> Problem statement:
No pictures, please. Copy exactly the lines from the one with "none -> <div>实用新型专利证书</div>" through the final line below.

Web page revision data

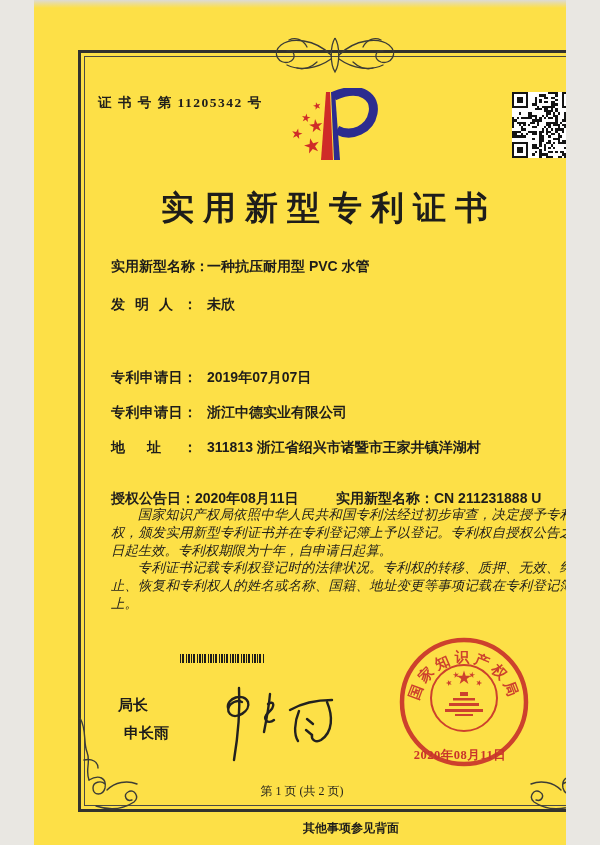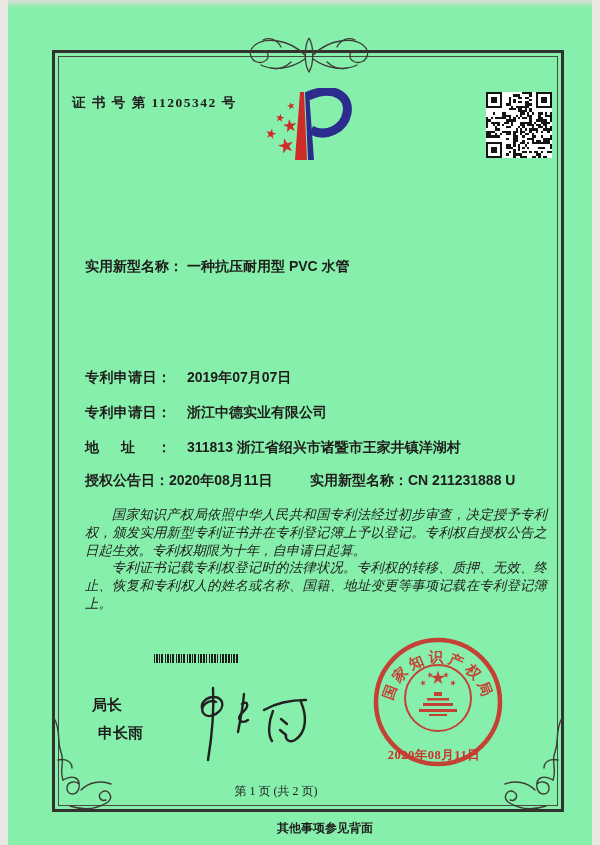"证 书 号 第 11205342" .page { background: #86efac -> #fde047; width: 584px -> 532px }
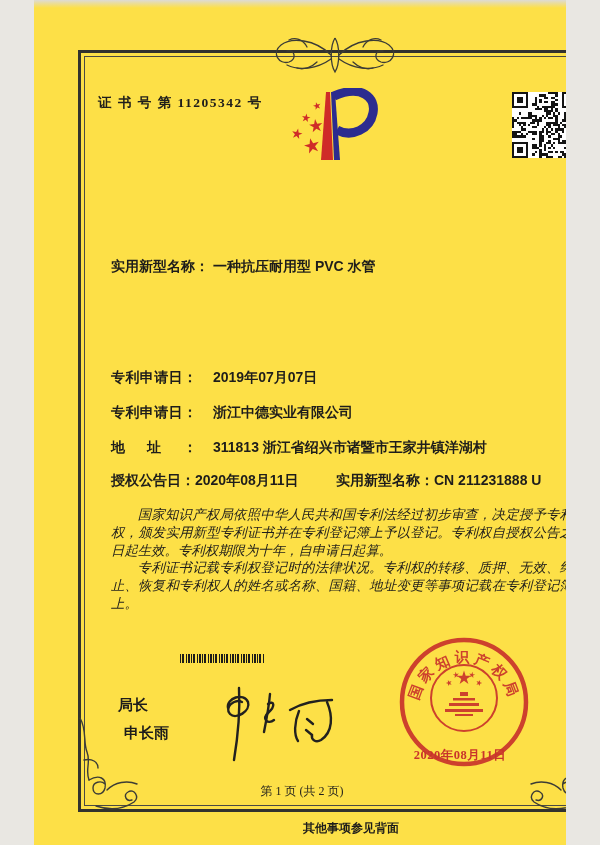"实用新型专利证书" div.abs { html: none -> <div>实用新型专利证书</div> }
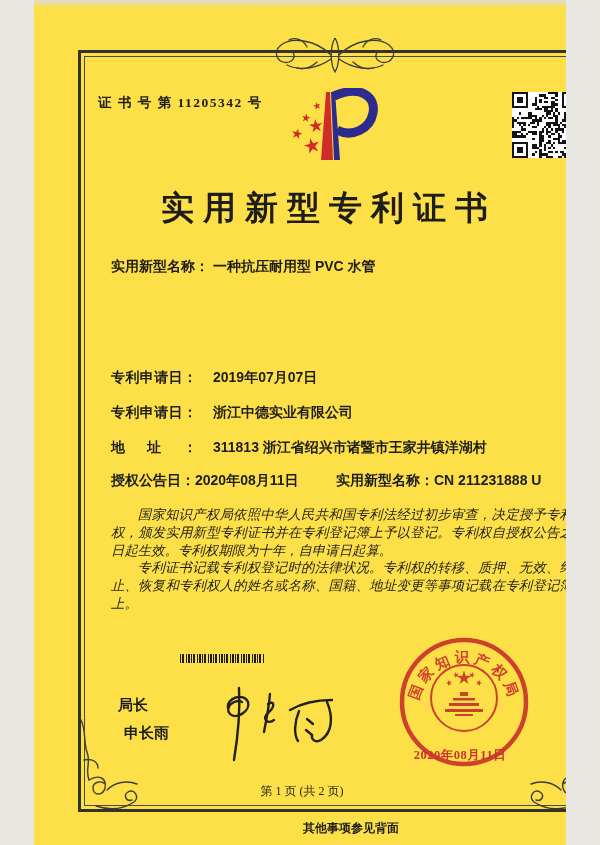"一种抗压耐用型 PVC 水管" .fv { margin-left: 16px -> 10px }
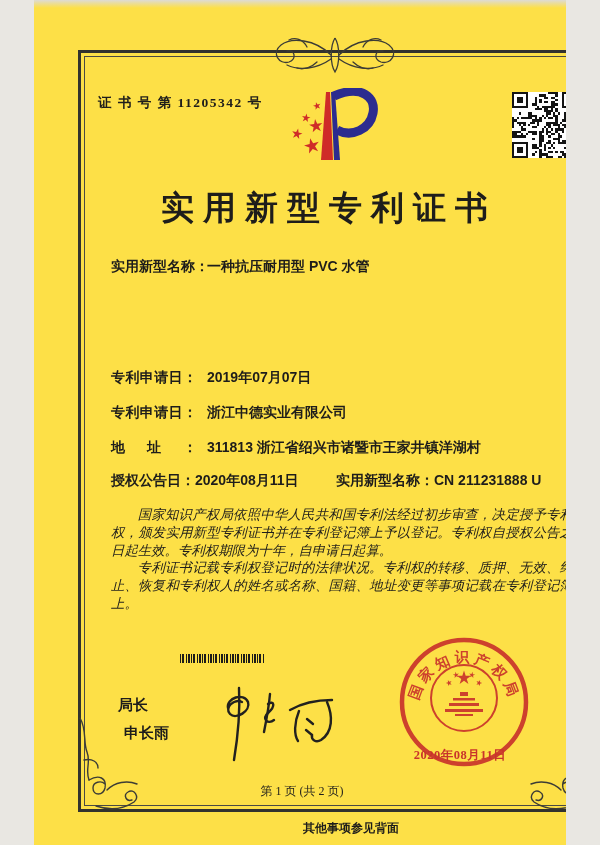"发明人： 未欣" div.abs { html: none -> <div> <span>发明人：</span><span>未欣</span> </div> }
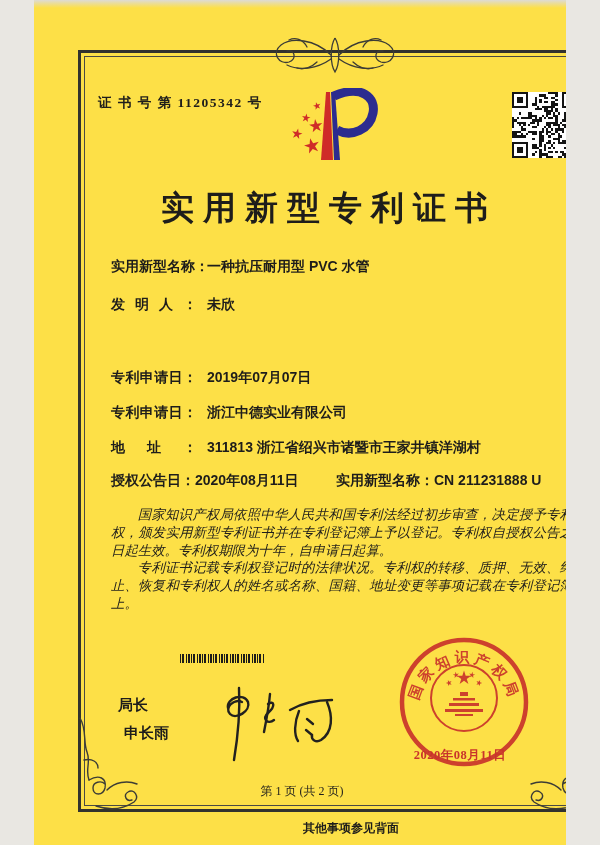"授权公告日：2020年08月11日" div.abs { top: 472px -> 490px }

> Task answer:
"实用新型专利证书" div.abs { html: none -> <div>实用新型专利证书</div> }
"一种抗压耐用型 PVC 水管" .fv { margin-left: 16px -> 10px }
"发明人： 未欣" div.abs { html: none -> <div> <span>发明人：</span><span>未欣</span> </div> }
"授权公告日：2020年08月11日" div.abs { top: 472px -> 490px }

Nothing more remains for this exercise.